**Your instructions**
List each line of the data that holds the string "right", please.

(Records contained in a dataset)
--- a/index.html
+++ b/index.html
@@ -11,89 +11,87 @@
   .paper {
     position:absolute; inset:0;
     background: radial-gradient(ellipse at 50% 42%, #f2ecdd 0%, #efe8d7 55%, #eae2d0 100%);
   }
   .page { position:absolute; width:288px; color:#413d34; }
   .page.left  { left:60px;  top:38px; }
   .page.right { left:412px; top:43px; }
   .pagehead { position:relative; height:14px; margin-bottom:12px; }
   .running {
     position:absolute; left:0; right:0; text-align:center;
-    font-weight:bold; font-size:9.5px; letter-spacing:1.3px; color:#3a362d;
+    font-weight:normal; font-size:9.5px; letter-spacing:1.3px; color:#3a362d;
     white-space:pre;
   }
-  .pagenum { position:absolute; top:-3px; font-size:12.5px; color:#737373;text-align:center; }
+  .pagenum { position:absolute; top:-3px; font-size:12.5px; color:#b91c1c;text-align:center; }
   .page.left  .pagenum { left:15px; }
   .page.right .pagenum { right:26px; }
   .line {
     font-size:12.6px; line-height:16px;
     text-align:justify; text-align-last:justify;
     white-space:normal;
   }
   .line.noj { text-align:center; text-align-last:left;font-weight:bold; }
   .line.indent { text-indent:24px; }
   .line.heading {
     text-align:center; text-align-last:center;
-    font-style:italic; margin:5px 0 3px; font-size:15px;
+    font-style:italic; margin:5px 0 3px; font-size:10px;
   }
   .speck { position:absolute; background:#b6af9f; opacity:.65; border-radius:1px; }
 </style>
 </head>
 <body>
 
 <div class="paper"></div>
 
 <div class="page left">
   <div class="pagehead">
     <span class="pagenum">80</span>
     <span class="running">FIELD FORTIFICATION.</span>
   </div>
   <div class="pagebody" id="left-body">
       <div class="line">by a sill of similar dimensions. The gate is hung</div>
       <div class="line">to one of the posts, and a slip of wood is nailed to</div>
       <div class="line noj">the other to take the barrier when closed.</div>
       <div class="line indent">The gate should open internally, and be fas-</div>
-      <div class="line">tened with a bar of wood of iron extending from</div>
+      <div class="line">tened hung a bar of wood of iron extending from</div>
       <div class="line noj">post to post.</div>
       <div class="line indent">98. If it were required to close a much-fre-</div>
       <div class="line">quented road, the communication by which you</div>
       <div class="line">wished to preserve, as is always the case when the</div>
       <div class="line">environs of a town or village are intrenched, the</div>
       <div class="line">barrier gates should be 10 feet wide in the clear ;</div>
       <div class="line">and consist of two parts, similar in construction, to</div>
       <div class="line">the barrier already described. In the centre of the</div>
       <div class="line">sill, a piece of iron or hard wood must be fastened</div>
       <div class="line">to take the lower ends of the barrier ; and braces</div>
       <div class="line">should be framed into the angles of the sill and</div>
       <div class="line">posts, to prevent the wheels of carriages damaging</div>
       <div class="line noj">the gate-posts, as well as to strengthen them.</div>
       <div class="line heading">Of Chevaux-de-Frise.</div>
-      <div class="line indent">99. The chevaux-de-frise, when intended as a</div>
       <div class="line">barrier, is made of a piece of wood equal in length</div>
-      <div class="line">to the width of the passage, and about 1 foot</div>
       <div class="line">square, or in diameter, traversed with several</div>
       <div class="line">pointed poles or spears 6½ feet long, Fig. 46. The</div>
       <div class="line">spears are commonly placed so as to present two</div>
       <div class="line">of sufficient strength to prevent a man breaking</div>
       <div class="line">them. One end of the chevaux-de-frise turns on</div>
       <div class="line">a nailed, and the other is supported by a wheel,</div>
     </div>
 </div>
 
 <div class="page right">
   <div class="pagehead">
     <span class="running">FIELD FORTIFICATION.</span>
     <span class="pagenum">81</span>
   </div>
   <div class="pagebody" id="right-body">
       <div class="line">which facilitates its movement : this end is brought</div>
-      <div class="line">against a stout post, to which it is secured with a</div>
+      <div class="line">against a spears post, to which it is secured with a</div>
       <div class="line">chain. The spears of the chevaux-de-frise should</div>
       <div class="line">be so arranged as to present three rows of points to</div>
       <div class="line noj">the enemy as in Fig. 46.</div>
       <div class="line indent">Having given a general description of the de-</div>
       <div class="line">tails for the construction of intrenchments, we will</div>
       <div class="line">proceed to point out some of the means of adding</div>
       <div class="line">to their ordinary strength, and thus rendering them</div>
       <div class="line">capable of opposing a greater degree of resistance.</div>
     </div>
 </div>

==

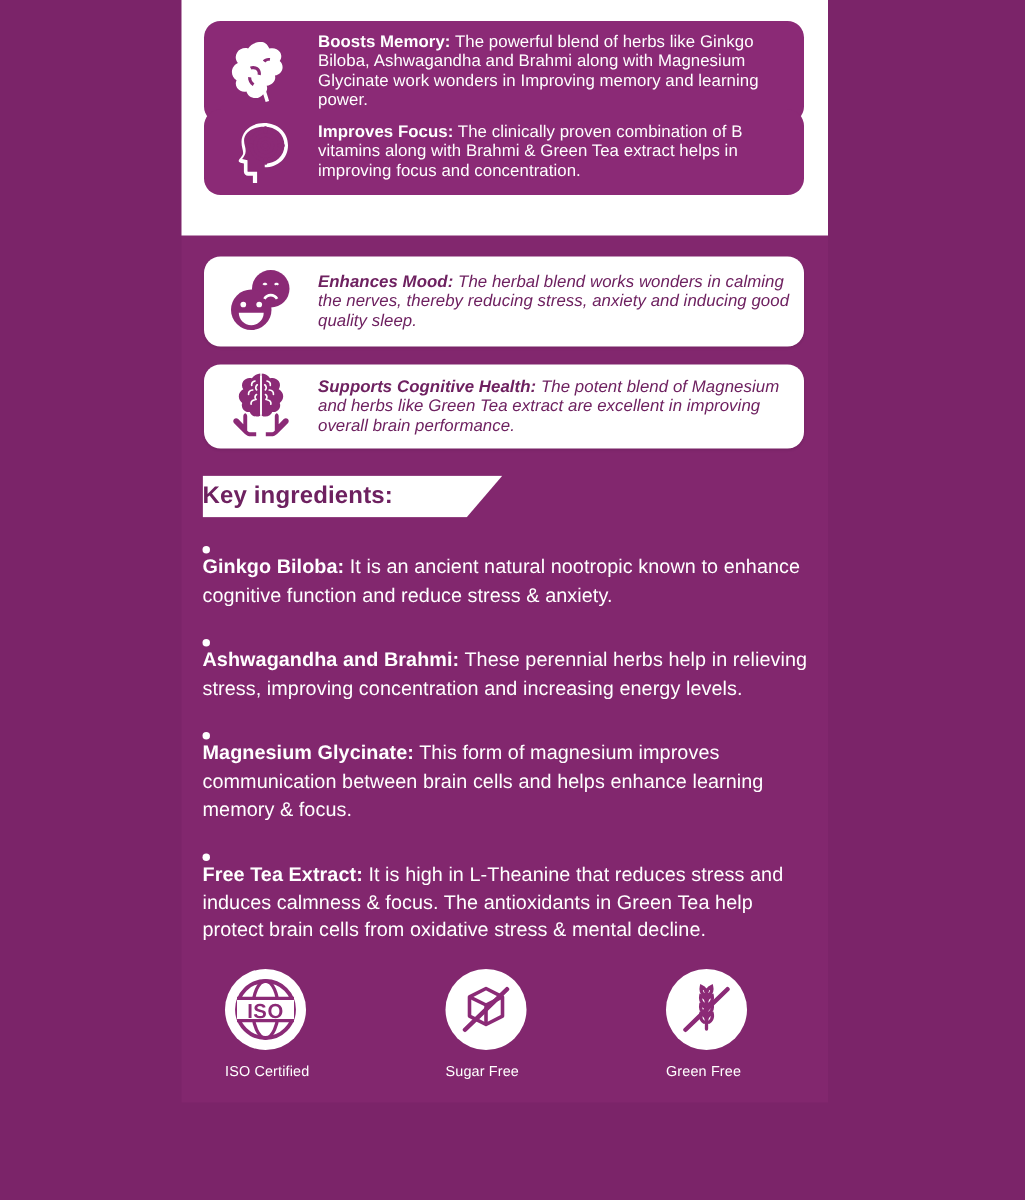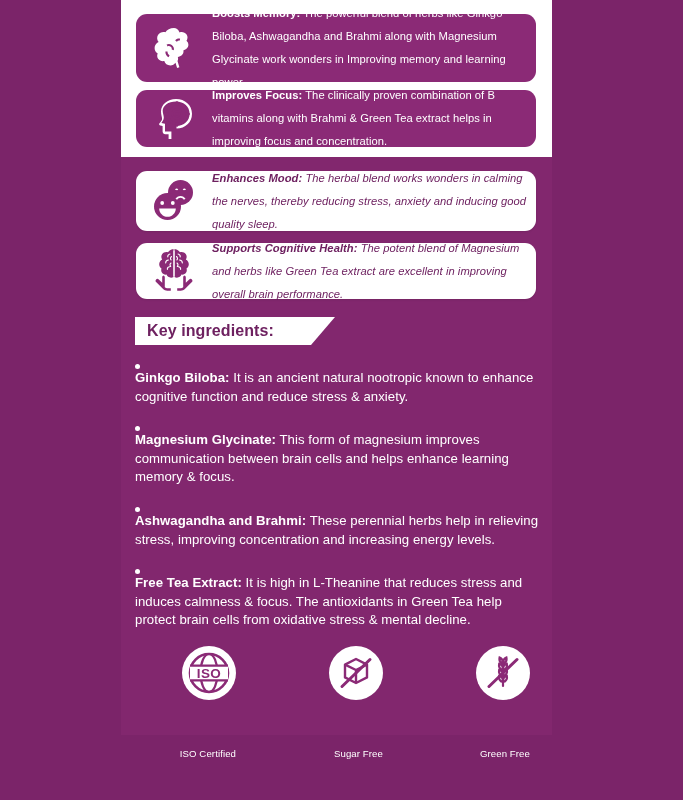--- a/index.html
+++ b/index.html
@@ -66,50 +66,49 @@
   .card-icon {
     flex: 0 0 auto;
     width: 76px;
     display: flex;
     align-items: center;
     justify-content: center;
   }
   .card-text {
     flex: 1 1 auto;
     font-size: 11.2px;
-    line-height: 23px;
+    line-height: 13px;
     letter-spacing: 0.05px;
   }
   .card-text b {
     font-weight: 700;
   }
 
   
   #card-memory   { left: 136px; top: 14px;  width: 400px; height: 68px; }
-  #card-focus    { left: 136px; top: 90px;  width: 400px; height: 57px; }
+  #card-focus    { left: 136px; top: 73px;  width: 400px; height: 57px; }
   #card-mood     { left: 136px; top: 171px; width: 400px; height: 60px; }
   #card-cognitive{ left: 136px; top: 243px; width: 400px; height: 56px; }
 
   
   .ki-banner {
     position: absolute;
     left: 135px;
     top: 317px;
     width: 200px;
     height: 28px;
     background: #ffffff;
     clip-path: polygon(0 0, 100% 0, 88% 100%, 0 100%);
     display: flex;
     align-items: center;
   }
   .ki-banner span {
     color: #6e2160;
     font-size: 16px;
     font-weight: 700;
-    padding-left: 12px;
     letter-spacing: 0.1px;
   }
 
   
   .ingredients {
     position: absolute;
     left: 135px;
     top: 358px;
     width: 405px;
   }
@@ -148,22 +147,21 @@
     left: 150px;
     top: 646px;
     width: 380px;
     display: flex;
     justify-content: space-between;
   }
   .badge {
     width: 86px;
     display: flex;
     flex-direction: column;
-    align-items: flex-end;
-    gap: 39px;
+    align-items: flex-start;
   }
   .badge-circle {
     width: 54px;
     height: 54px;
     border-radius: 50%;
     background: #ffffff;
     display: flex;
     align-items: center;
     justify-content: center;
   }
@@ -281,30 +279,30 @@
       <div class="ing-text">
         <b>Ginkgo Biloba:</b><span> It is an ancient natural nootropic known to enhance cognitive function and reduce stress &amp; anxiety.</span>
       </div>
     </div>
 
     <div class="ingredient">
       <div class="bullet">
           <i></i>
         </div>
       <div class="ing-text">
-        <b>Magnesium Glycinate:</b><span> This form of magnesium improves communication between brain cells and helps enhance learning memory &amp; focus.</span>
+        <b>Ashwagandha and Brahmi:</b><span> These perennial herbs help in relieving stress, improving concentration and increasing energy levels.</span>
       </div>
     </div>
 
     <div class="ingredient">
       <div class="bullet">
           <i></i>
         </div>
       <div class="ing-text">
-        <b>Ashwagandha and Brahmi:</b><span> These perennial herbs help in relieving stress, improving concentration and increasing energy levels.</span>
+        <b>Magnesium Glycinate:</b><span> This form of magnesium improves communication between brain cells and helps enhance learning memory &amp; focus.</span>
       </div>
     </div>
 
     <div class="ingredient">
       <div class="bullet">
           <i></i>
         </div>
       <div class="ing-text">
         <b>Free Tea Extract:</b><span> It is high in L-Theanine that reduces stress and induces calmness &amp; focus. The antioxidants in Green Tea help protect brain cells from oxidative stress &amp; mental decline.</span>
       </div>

...

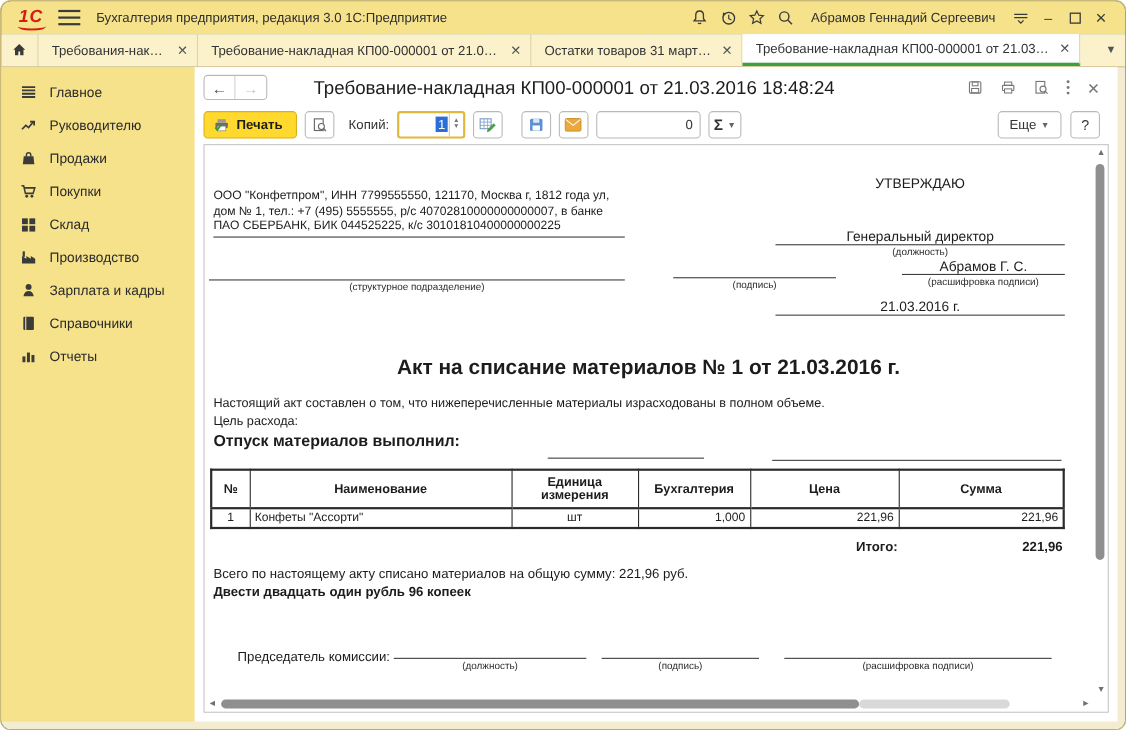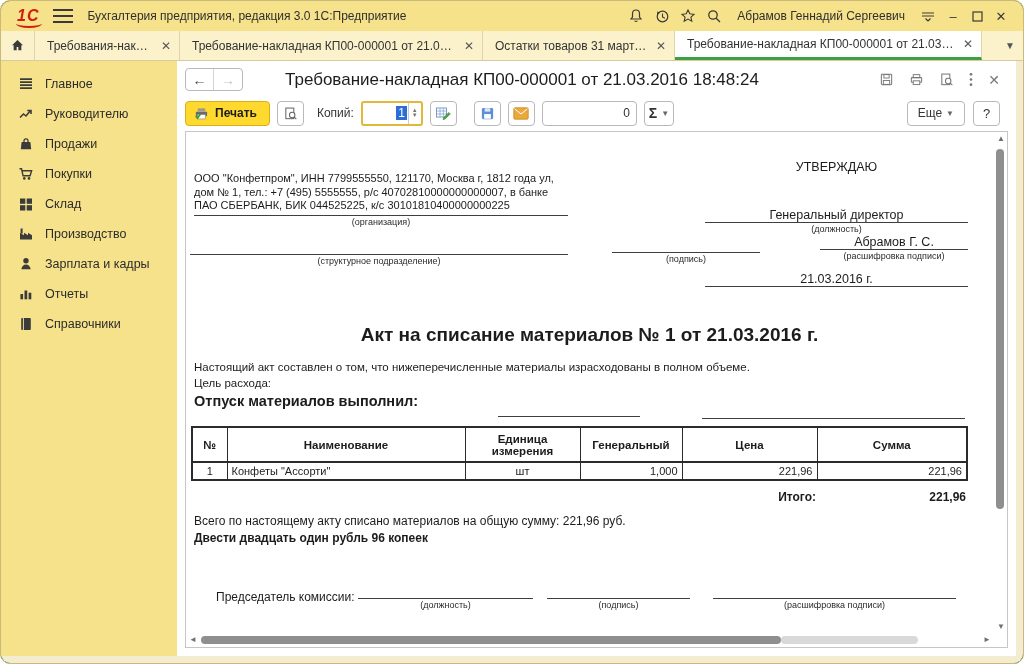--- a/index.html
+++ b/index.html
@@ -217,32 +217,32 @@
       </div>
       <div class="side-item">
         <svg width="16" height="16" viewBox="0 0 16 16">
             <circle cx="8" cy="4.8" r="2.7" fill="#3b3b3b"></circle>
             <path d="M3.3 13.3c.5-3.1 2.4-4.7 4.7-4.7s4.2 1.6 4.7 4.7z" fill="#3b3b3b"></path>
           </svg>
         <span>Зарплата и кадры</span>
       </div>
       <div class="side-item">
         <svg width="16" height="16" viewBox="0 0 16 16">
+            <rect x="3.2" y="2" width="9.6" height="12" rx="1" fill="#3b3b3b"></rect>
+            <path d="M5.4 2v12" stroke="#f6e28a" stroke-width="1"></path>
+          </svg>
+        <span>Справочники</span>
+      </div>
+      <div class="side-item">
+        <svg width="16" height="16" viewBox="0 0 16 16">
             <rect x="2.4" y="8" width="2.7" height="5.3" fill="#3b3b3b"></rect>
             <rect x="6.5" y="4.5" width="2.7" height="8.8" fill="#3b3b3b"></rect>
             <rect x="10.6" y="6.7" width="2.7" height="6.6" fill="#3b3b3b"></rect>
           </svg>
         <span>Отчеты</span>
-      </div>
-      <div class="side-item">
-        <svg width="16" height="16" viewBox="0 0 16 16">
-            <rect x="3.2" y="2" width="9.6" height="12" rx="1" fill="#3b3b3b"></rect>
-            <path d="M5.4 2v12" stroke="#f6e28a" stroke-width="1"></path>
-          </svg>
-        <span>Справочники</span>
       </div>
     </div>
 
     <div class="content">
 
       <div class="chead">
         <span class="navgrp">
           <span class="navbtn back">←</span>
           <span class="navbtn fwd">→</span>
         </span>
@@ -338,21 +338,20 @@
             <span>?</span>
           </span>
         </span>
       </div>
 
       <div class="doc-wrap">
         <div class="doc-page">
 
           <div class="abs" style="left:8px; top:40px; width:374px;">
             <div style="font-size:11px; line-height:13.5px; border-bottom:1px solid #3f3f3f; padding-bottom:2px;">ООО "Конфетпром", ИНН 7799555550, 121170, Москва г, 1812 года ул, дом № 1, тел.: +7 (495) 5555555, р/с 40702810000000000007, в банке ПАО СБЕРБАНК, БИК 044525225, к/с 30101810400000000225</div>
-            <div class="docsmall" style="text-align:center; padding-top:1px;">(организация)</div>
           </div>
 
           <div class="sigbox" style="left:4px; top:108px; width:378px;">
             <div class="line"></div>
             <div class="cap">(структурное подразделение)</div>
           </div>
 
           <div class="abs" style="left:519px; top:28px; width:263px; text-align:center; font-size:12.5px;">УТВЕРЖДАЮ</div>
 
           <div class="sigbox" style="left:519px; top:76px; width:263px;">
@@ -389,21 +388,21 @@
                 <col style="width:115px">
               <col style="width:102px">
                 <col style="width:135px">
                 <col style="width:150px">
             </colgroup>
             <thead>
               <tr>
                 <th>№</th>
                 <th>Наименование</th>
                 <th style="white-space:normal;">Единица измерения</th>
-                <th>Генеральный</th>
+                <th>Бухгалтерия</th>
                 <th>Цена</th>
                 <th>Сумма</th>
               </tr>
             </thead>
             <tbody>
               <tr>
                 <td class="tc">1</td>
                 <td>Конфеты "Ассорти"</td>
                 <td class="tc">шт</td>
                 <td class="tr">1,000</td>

**Output of the task**
   .page.right { left:412px; top:43px; }
     position:absolute; left:0; right:0; text-align:center;
   .page.right .pagenum { right:26px; }
 <div class="page right">
   <div class="pagebody" id="right-body">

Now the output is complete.